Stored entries
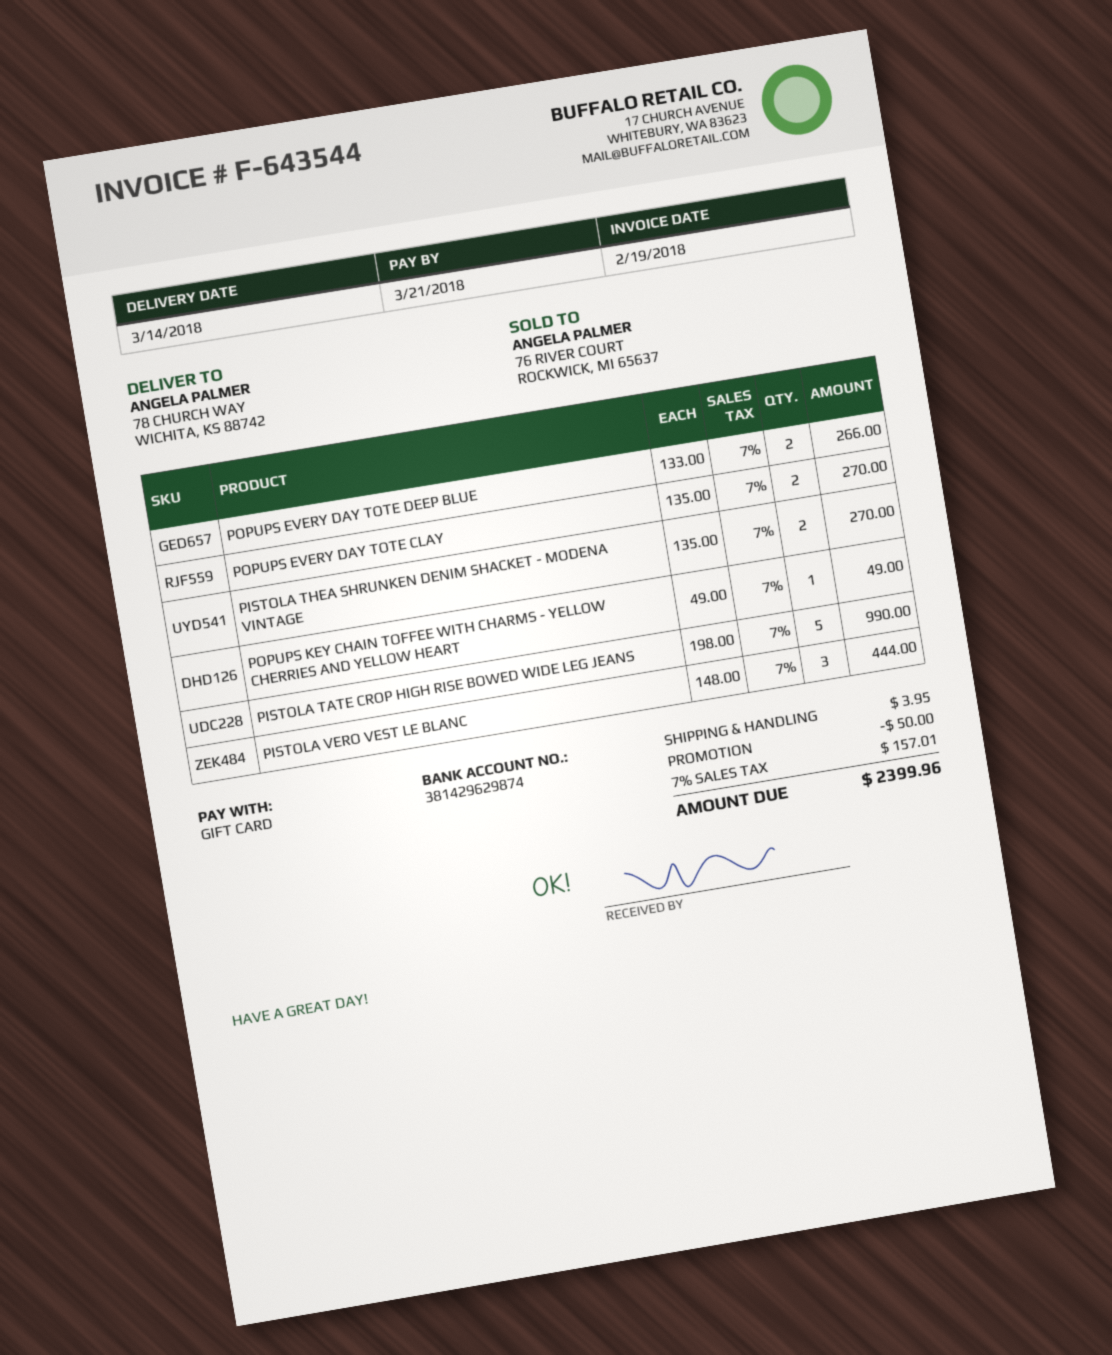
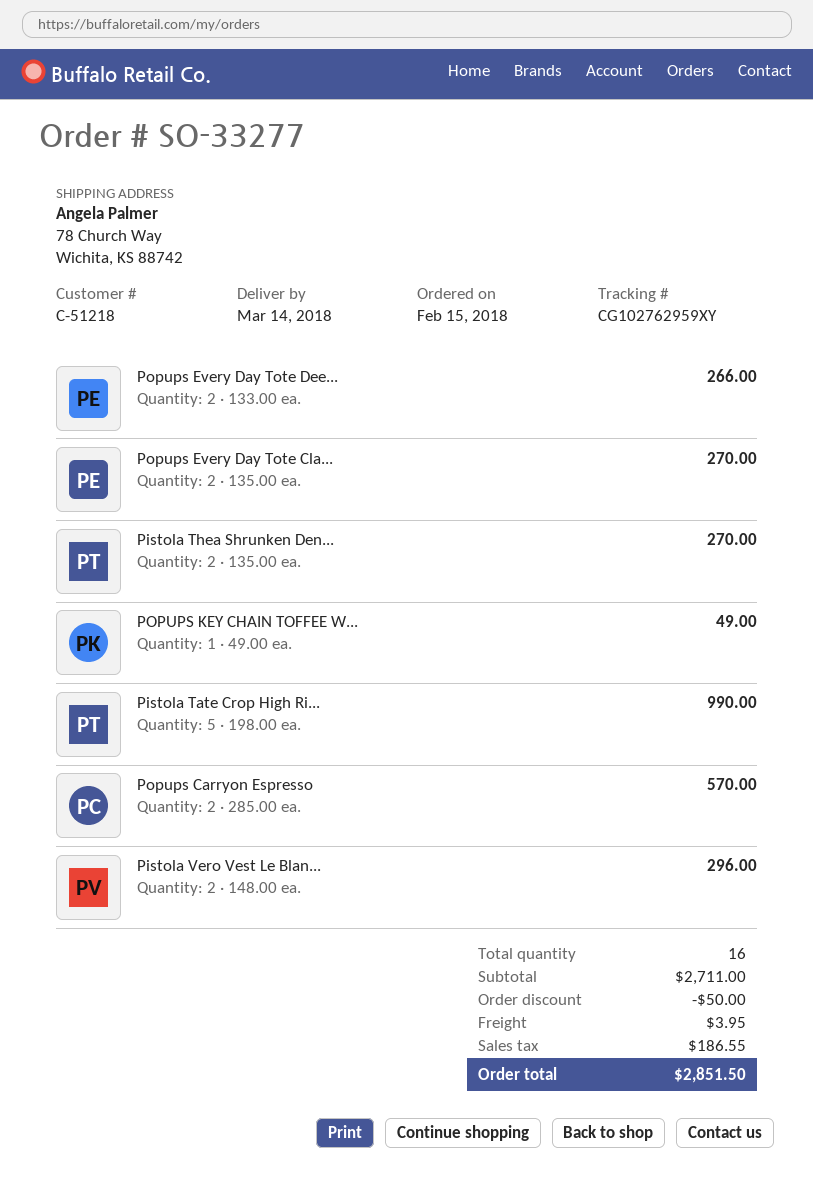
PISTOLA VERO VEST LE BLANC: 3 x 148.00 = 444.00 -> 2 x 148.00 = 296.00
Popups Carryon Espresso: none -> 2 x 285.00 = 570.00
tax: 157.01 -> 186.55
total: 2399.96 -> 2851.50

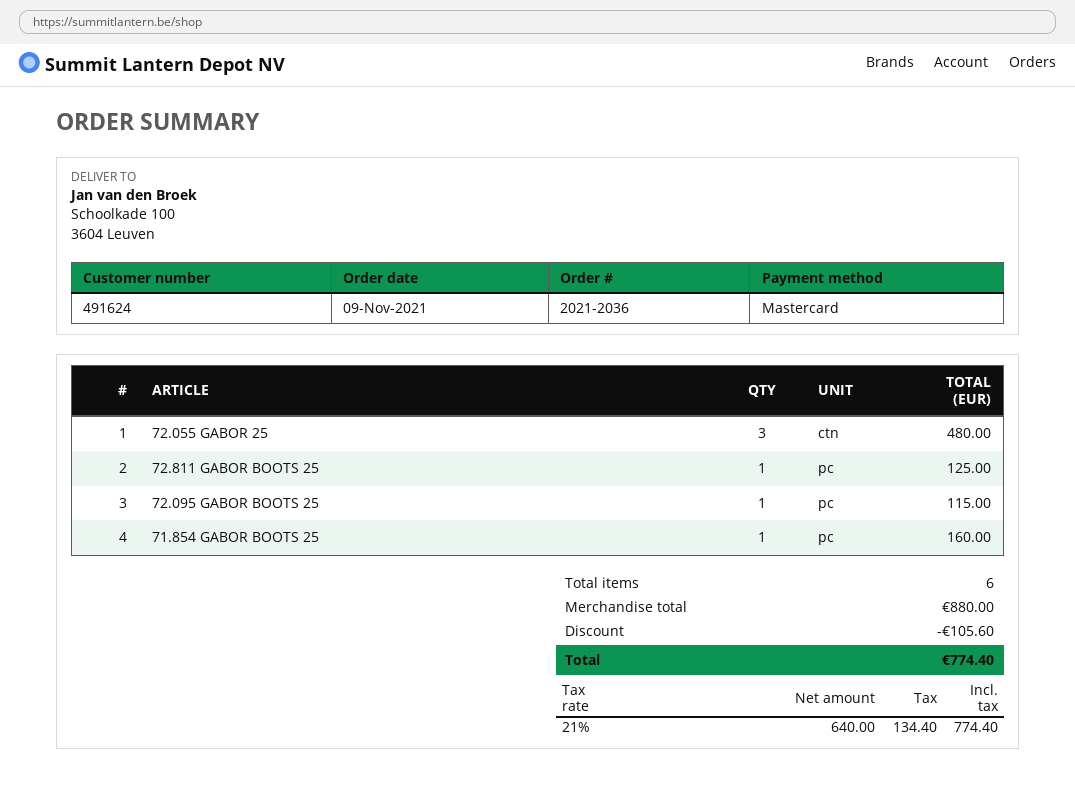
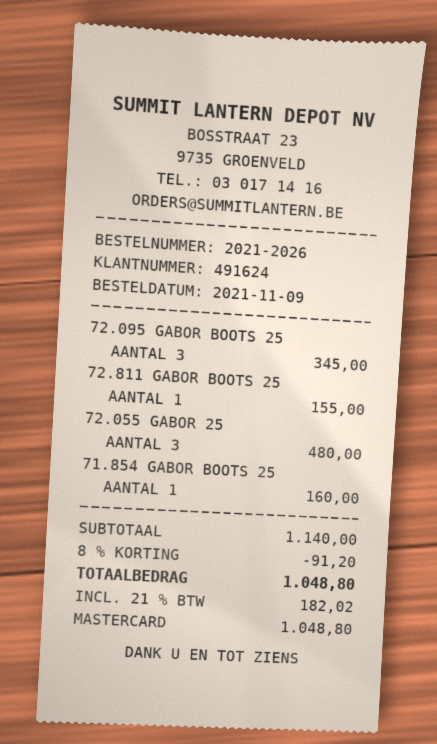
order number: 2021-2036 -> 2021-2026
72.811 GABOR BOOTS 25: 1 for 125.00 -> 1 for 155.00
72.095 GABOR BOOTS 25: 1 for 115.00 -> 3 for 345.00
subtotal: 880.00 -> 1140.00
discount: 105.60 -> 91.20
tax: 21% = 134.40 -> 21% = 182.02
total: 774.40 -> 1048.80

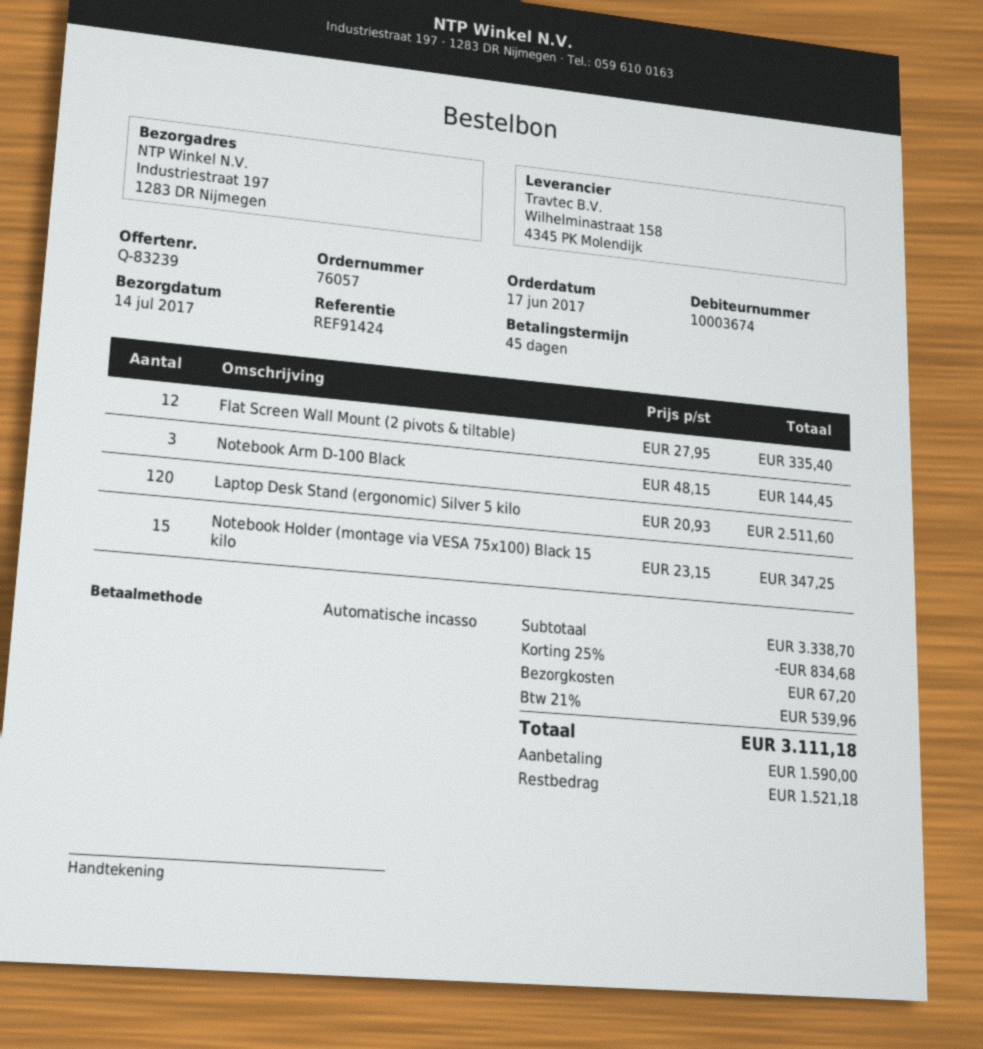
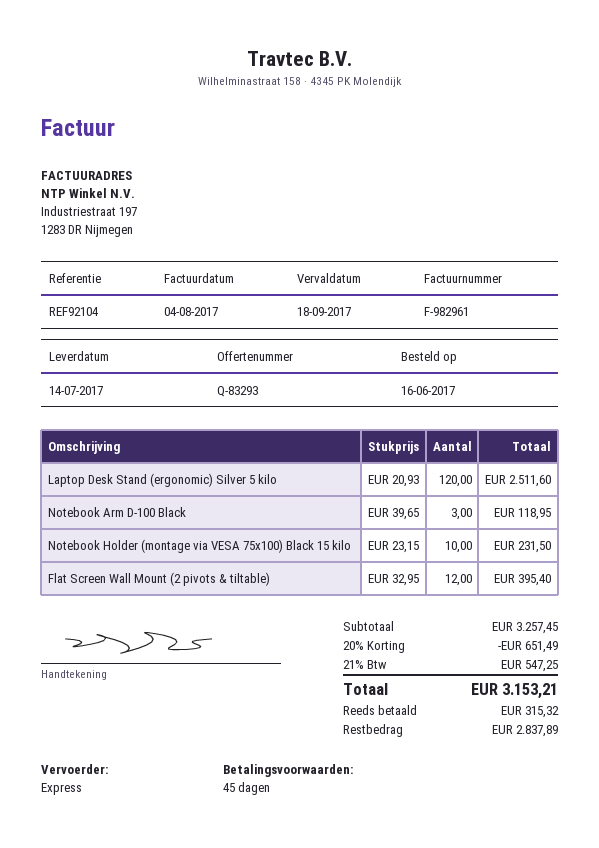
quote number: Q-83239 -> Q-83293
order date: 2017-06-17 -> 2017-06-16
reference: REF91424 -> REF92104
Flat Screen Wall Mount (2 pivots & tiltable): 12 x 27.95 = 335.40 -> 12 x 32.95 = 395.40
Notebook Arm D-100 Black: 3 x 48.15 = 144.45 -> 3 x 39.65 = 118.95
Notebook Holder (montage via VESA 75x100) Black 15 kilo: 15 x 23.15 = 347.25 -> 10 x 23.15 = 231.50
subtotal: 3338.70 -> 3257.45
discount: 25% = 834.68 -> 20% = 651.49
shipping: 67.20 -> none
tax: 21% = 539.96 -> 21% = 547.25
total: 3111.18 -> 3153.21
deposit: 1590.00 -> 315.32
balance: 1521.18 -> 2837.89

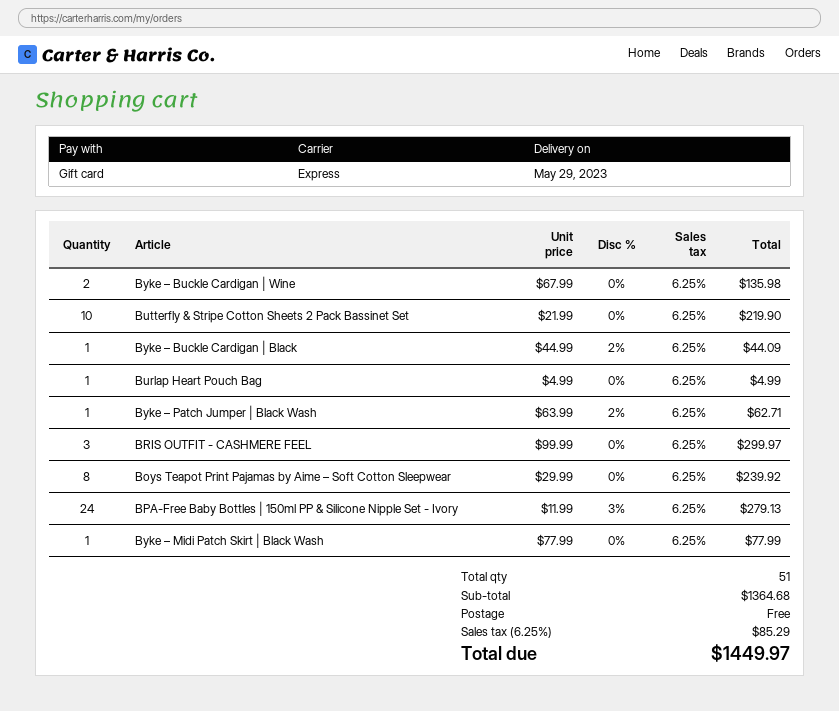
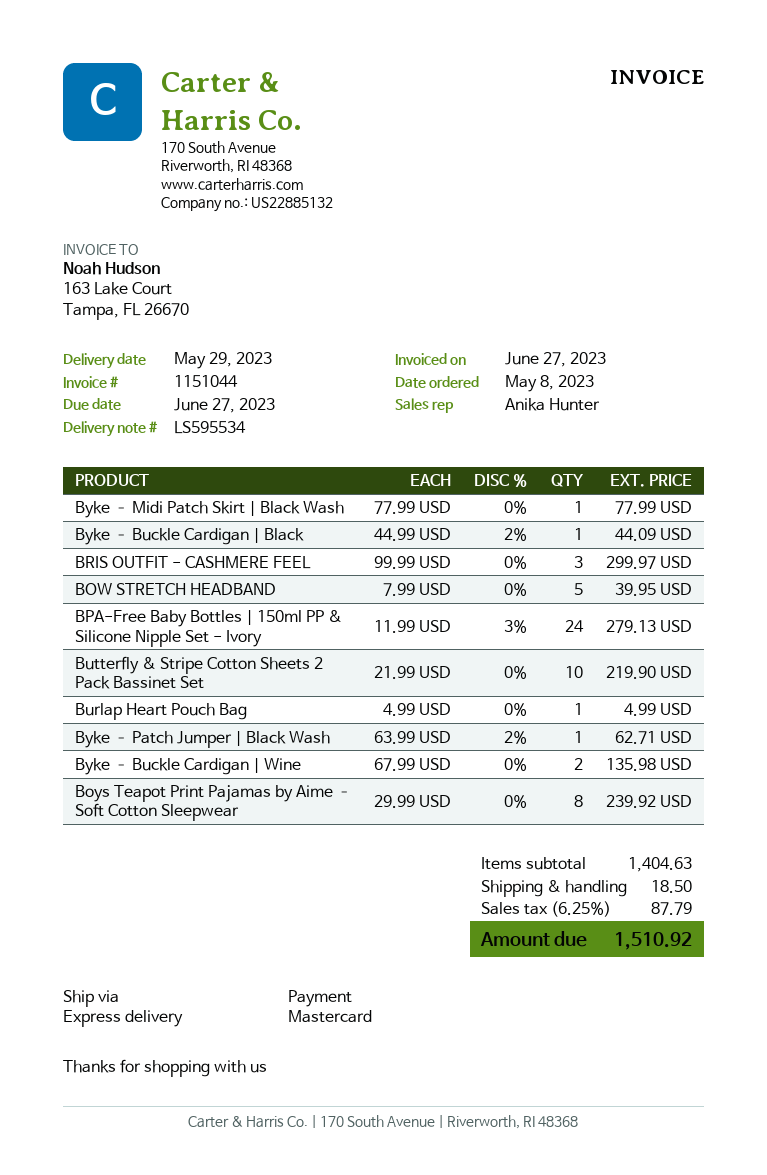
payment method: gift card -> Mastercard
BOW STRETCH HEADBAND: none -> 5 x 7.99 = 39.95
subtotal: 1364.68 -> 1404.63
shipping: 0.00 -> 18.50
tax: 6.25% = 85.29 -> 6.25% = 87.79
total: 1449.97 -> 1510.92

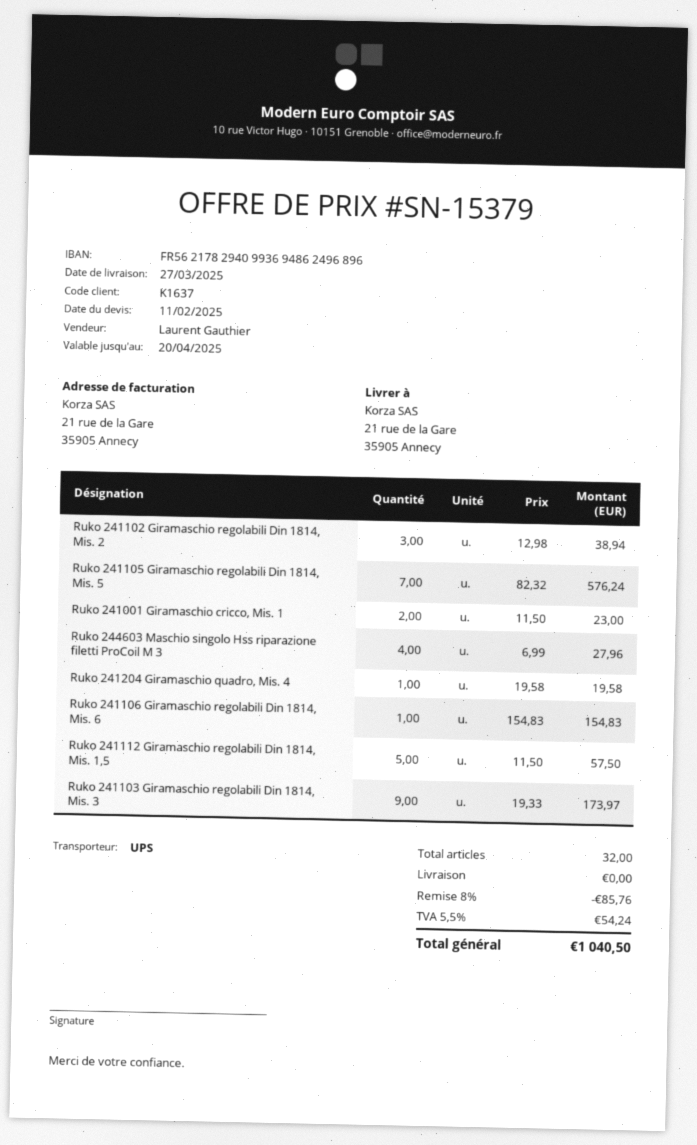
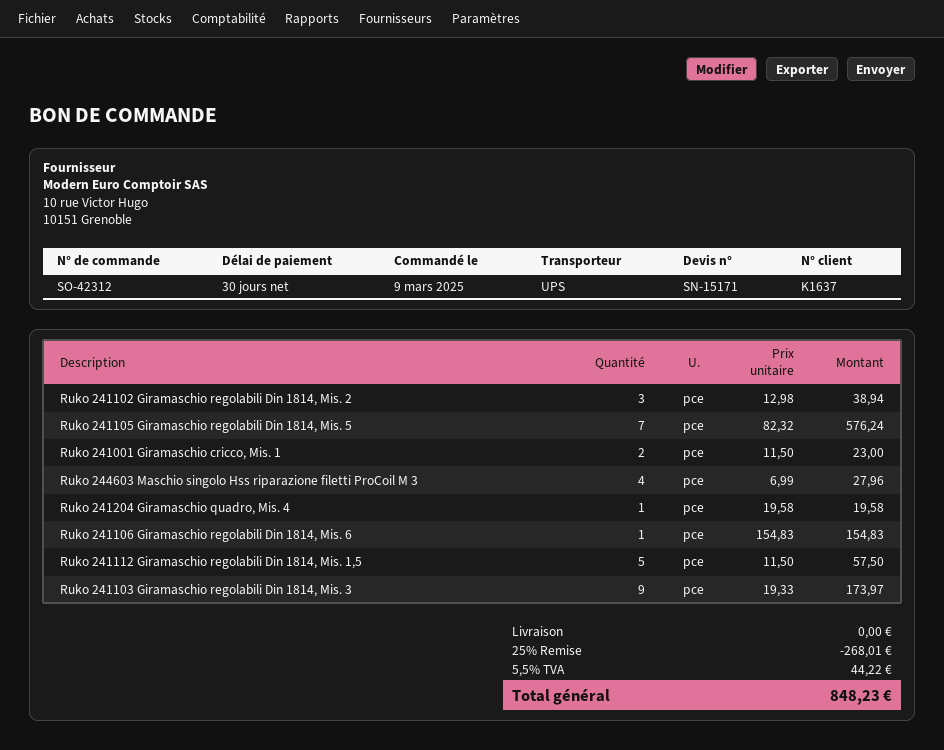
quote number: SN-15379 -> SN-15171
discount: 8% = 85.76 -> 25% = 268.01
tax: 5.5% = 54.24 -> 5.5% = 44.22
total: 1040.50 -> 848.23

• _EXERCISE REQUIREMENTS_
From the entries above, print the lines beginning at the one with "Notebook Arm D-100" and stopping after the one with "deposit: 1590.00 -> 315.32", exactly as written and with nothing else.

• _ANSWER FOR THIS EXERCISE_
Notebook Arm D-100 Black: 3 x 48.15 = 144.45 -> 3 x 39.65 = 118.95
Notebook Holder (montage via VESA 75x100) Black 15 kilo: 15 x 23.15 = 347.25 -> 10 x 23.15 = 231.50
subtotal: 3338.70 -> 3257.45
discount: 25% = 834.68 -> 20% = 651.49
shipping: 67.20 -> none
tax: 21% = 539.96 -> 21% = 547.25
total: 3111.18 -> 3153.21
deposit: 1590.00 -> 315.32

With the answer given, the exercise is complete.